BLITZER: Well, the numbers are totally one-sided, 160, 170, 180 Palestinians are already dead, many of them children, women, elderly. And here in Israel, it's that a lot of about 800 rockets and missiles that come have come, but the Israelis are very sophisticated. When they seem to be coming toward a populated area, they have this Iron Dome anti-missile system. They launch these counter-missiles if you will and they do a pretty good job, the Israelis claim, they have 87 percent, 88 percent, almost 90 percent success rates.

If the missiles and rocket are going to go into an unpopulated area, farm land, open area, they don't bother to send up those Iron Dome n terms of the casualties, it is lopsided.

I was here at the end of 2012 the last time Israel and Hamas effectively went to war and there were relatively few Israeli deaths. There were some, not many, but there were hundreds of Palestinian deaths at the time. That was a lopsided casualty count as well, that just goes with the nature that the Israelis are much better in terms of self-defense. There isn't a whole lot of self-defense in Gaza because the rockets

come up, the Israelis go after where they're launched and sometimes launched from heavily populated areas.

CUOMO: By way of instruction, I want to direct the audience to what is behind you. That is a collection of ordinance that has gone off, right?

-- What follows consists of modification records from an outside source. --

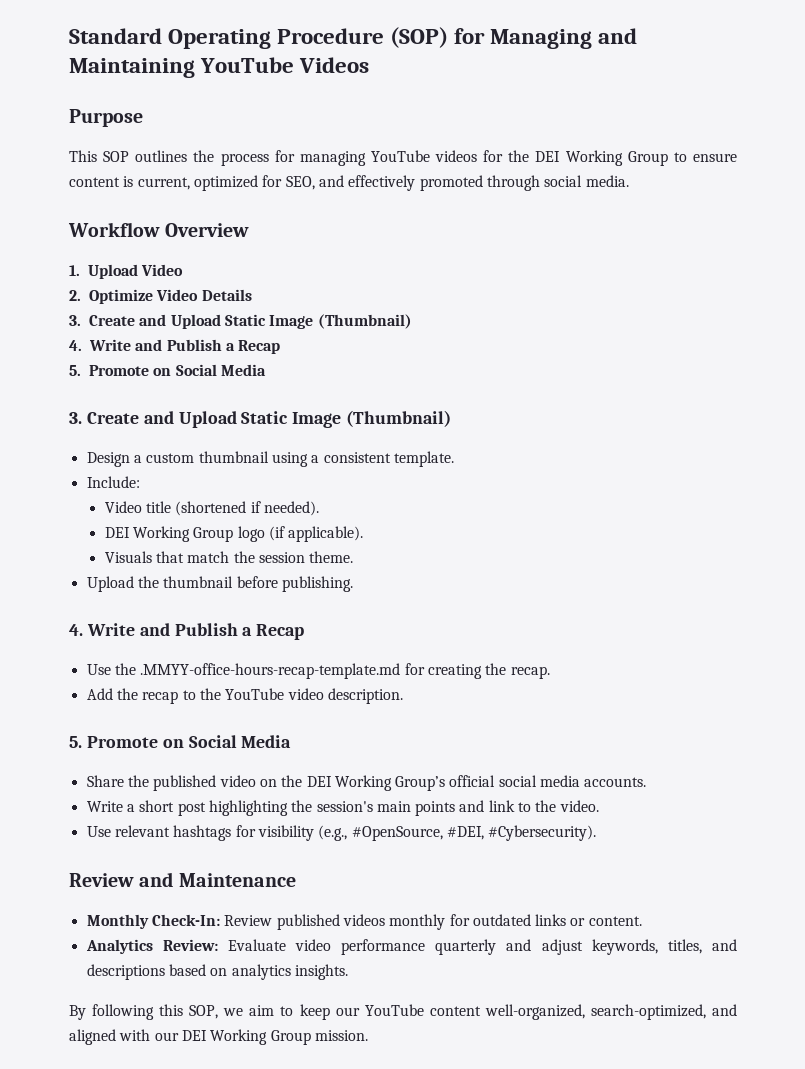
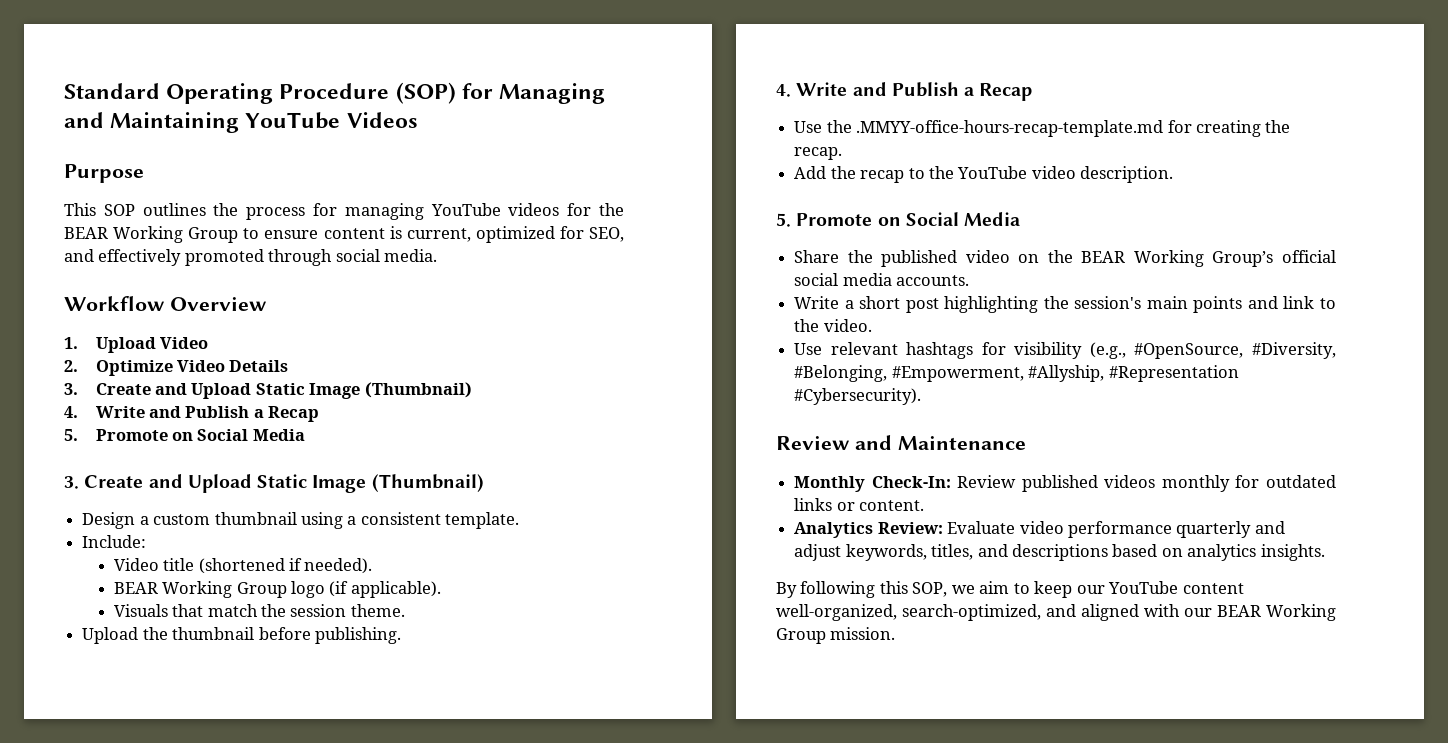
- This SOP outlines the process for managing YouTube videos for the DEI Working Group to ensure content is current, optimized for SEO, and effectively promoted through social media.
+ This SOP outlines the process for managing YouTube videos for the BEAR Working Group to ensure content is current, optimized for SEO, and effectively promoted through social media.
- DEI Working Group logo (if applicable).
+ BEAR Working Group logo (if applicable).
- Share the published video on the DEI Working Group’s official social media accounts.
+ Share the published video on the BEAR Working Group’s official social media accounts.
- Use relevant hashtags for visibility (e.g., #OpenSource, #DEI, #Cybersecurity).
+ Use relevant hashtags for visibility (e.g., #OpenSource, #Diversity, #Belonging, #Empowerment, #Allyship, #Representation #Cybersecurity).
- By following this SOP, we aim to keep our YouTube content well-organized, search-optimized, and aligned with our DEI Working Group mission.
+ By following this SOP, we aim to keep our YouTube content well-organized, search-optimized, and aligned with our BEAR Working Group mission.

BLITZER: Right. These are rockets that came in to this area. I'm in Sderot. This is an Israeli town not far from the border with Gaza. If you take a look, you can see these are the shells. These are shells that went off, they were not intercepted by that Iron Dome system. They just went off and they went off in relatively unpopulated areas in the outskirts, if you will, of Sderot, this town where I am right now.

Every time a rocket comes in, by the way, into this area, since it is so close to Gaza, only a few miles away, they only have a limited amount of capability in terms of 15, 20 seconds for people to hear the sirens and then go seek some sort of shelter and if you're further north, further away from Gaza, whether Tel Aviv, you might have a minute, minute and a half, a little extra time to seek shelter.

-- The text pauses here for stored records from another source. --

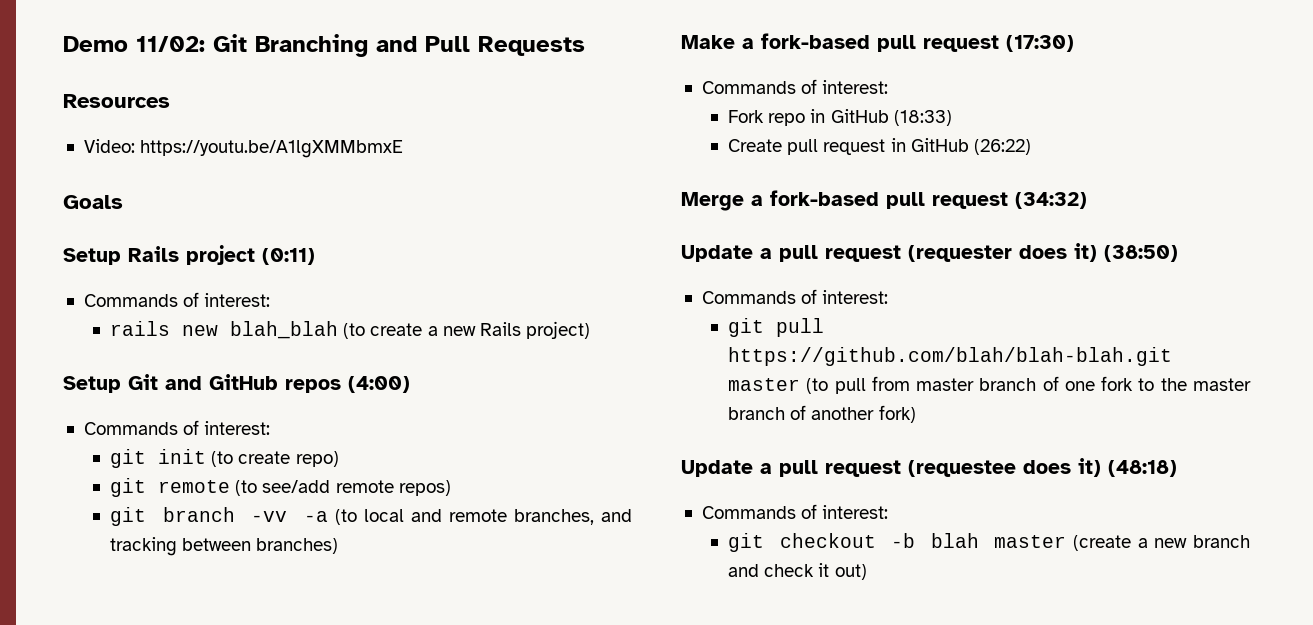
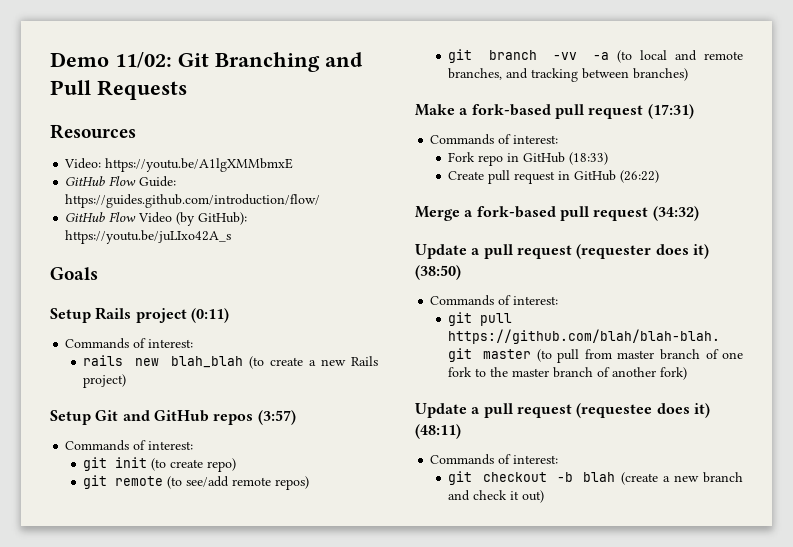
+ GitHub Flow Guide: https://guides.github.com/introduction/flow/
+ GitHub Flow Video (by GitHub): https://youtu.be/juLIxo42A_s
- Setup Git and GitHub repos (4:00)
+ Setup Git and GitHub repos (3:57)
- Make a fork-based pull request (17:30)
+ Make a fork-based pull request (17:31)
- Update a pull request (requestee does it) (48:18)
+ Update a pull request (requestee does it) (48:11)
- git checkout -b blah master (create a new branch and check it out)
+ git checkout -b blah (create a new branch and check it out)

But when you're close to the border as we are right now, it's basically 15, 20 seconds. If the sirens were to go off right now, we have about 15 seconds, 20 seconds to get inside and get into a safer area.

CUOMO: Those full shells behind you certainly give some perspective.

You've been reporting there for many years, nobody knows it better. Wolf, please stay safe.

And remind us -- of the rest of you are watching the situation, it was Wolf who back in the '70s asked the leader of Egypt about the possibility of athletes getting to visit again and wound up started a dialogue that many say contributed to a new process for peace. We'll see what he reports from the region this time. Be sure to watch him, anchoring from the Israel/Gaza border live at 1:00 p.m. and 5:00 p.m. Eastern -- Kate.

BOLDUAN: Meantime, the United Nations is warning of a humanitarian crisis in the Gaza Strip.

Let's talk more about all of the situation there. Joining us is Yousef Munayyer, the executive director of the Jerusalem Fund, which raises money to aid the Palestinian people. He's also the executive director of the Palestine Center.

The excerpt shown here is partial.